Segment Open

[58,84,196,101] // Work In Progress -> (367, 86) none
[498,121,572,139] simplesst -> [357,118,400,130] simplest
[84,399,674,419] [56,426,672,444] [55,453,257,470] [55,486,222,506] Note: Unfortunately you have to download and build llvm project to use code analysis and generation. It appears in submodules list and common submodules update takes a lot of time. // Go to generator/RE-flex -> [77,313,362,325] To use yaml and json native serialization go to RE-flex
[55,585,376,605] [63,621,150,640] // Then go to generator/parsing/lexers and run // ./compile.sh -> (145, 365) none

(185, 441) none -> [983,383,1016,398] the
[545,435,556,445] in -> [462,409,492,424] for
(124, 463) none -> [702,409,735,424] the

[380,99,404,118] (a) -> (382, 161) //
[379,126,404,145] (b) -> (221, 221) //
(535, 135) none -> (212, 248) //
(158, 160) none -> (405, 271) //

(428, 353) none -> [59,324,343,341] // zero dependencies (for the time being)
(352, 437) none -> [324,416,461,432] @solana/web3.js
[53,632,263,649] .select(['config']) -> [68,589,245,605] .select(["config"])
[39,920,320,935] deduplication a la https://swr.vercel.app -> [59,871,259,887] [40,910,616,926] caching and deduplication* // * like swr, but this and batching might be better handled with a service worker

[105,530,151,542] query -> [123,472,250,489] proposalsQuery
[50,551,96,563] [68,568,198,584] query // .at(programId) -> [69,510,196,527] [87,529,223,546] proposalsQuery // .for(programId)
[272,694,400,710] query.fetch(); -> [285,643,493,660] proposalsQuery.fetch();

Segment Closed

Show every line of the material that includes the string "proposalsQuery".

[105,530,151,542] query -> [123,472,250,489] proposalsQuery
[50,551,96,563] [68,568,198,584] query // .at(programId) -> [69,510,196,527] [87,529,223,546] proposalsQuery // .for(programId)
[272,694,400,710] query.fetch(); -> [285,643,493,660] proposalsQuery.fetch();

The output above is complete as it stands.